1. Field of the Invention
This invention relates, in general, to optical printheads and, more specifically, to LED printheads for use in copiers, duplicators, and printers.
2. Description of the Prior Art
Optical printheads are used in copiers duplicators, and printers to expose a photoconductive surface or film in the apparatus in such a manner that a latent image is formed on the film. The image is later developed and transferred to paper for producing a hard copy output from the apparatus. Normally, optical printheads use light emitting diodes (LED's) to generate or produce the radiation necessary to expose the photoconductive film. In conventional printheads, the LED's are arranged in a linear array of LED's having a designed density to provide a resolution of a predetermined number of dots per inch. In other words, the greater the number of dots per inch desired to be printed, the greater will be the number of LED's grouped together in a linear string. In high resolution printheads, the requirements for the spacing between the LED's becomes critical.

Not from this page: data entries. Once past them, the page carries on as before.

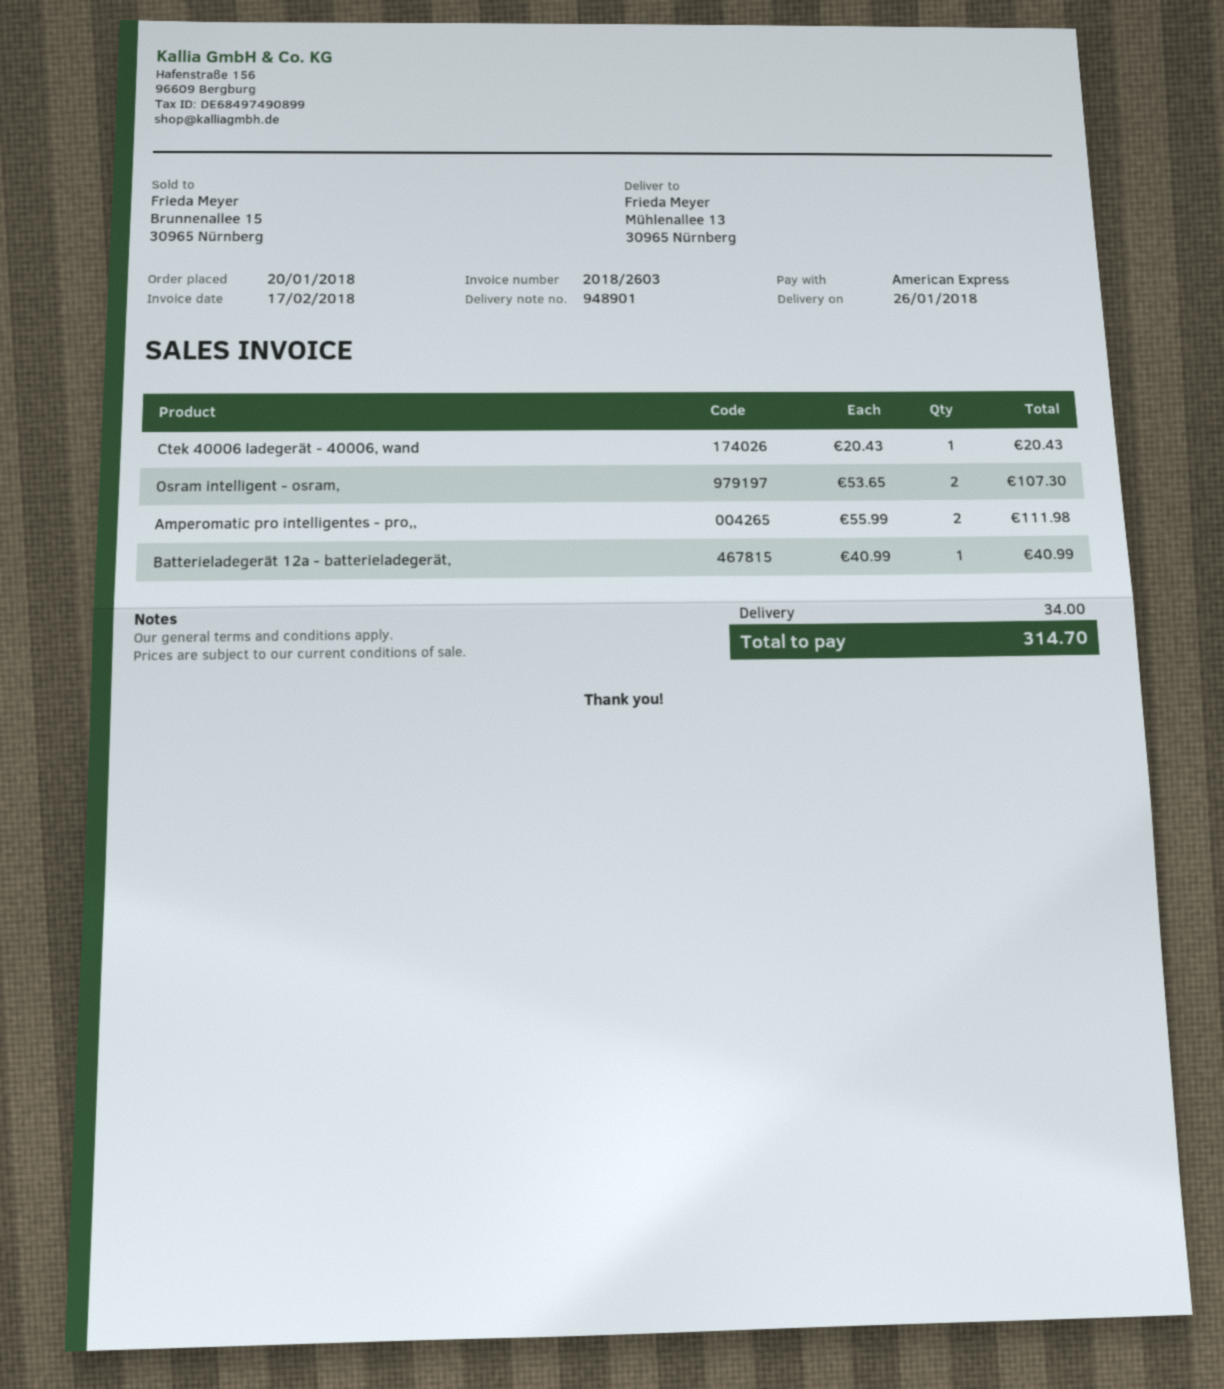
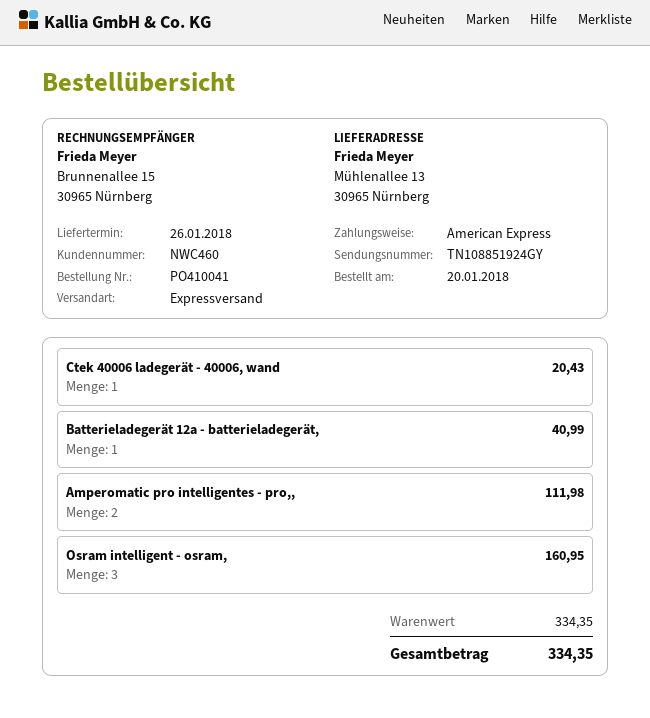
Osram intelligent - osram,: 2 for 107.30 -> 3 for 160.95
shipping: 34.00 -> none
total: 314.70 -> 334.35

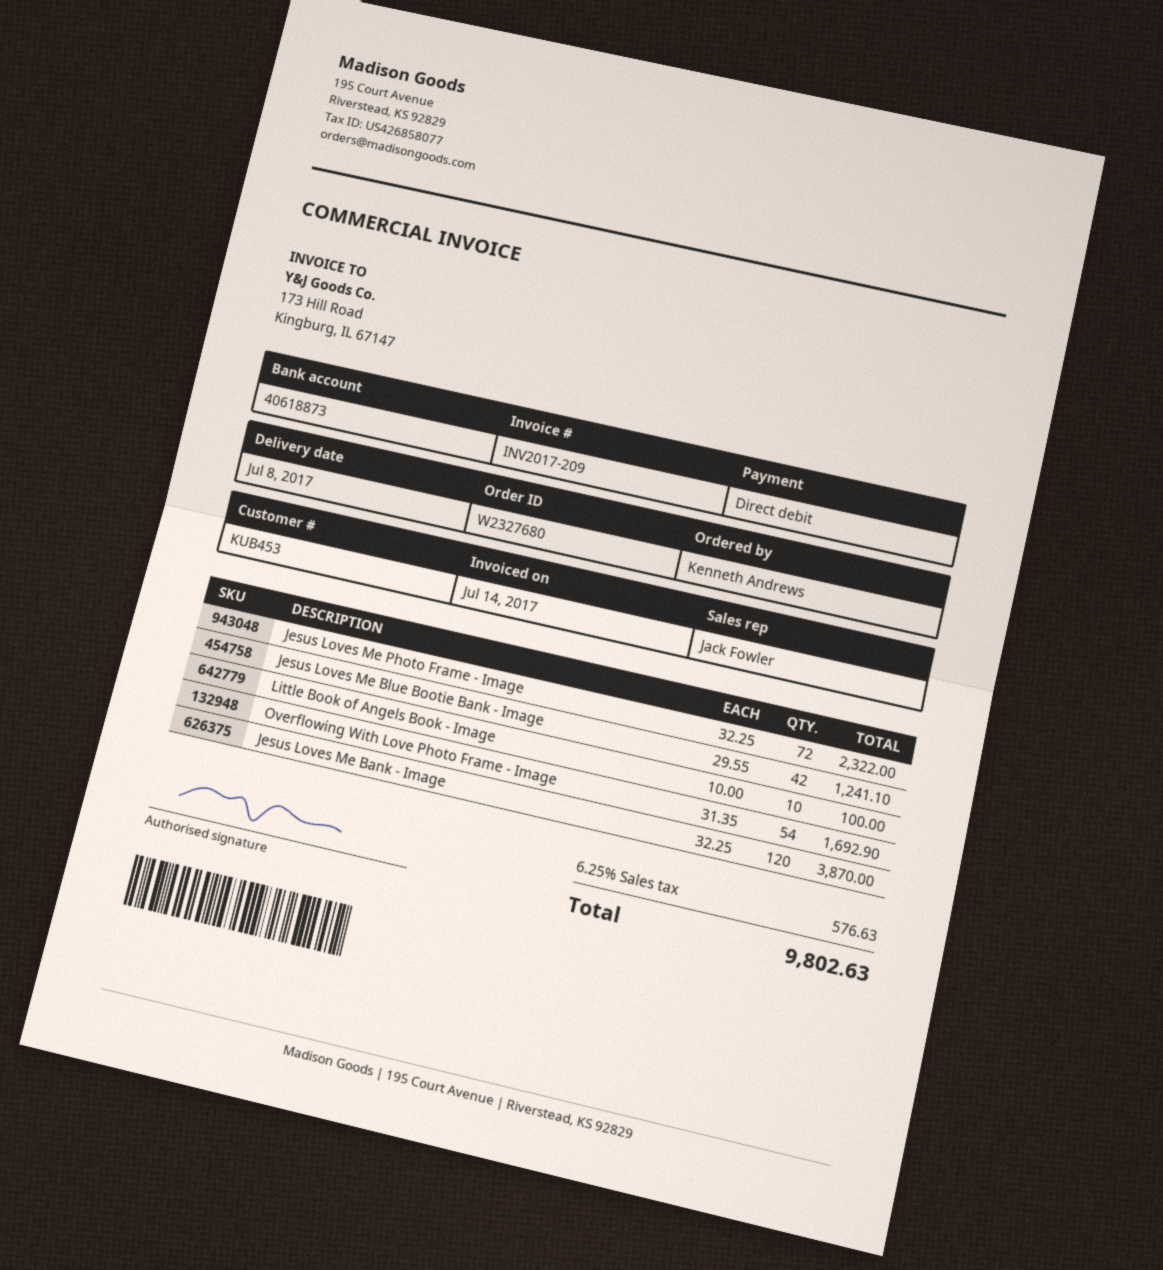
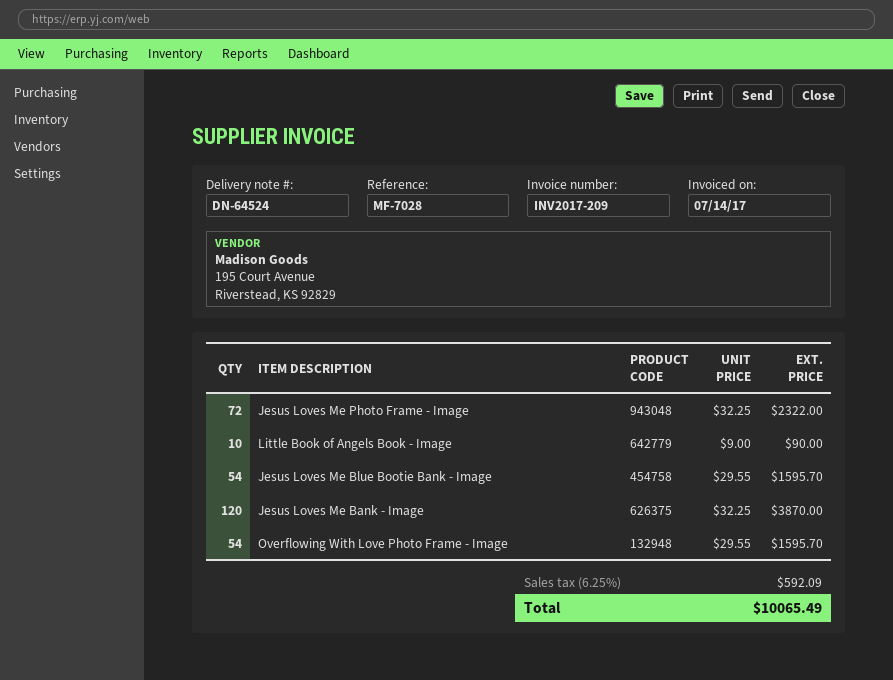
Jesus Loves Me Blue Bootie Bank - Image: 42 x 29.55 = 1241.10 -> 54 x 29.55 = 1595.70
Little Book of Angels Book - Image: 10 x 10.00 = 100.00 -> 10 x 9.00 = 90.00
Overflowing With Love Photo Frame - Image: 54 x 31.35 = 1692.90 -> 54 x 29.55 = 1595.70
tax: 6.25% = 576.63 -> 6.25% = 592.09
total: 9802.63 -> 10065.49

In most cases, the LED's are provided on separate chip assemblies with each chip having several LED's, such as 128 per chip. Printheads having several thousand LED's in a linear array, therefore, require many chips to construct such an array. Since any spacing between the chips which is greater than the spacing between the individual LED segments on each chip will produce undesirable prints or copies, it has been desirable, according to the prior art, to mount the chips as closely as possible to each other. With lower resolution systems, this has not become a major problem. However, with the desire to go to higher resolution printing, and thus more closely spaced LED's, the spacing in the printhead between the LED chips is of critical significance. Not only is it a mechanical problem in spacing the LED chips, it becomes a problem of thermal expansion since printheads can develop a considerable amount of heat. Thus, irregardless of the ability to position the LED chips close together because of the structure of the chips, unless some means for compensating for the expansion of the printhead due to changes in temperature are present, a satisfactory printhead cannot be obtained for high resolution printing.
Thermal expansion of the printhead elements also can cause mechanical failure between the bonds of various members and surfaces within the printhead. In order to prevent this type of failure, it is necessary to allow for the difference in the thermal coefficient of expansion of the various members and materials used to construct the printhead. Therefore, it is desirable, and it is an object of this invention, to provide an optical printhead which can have the LED's arranged for high density printing and which can compensate for or tolerate materials in the construction of the printhead having significantly different coefficients of thermal expansion.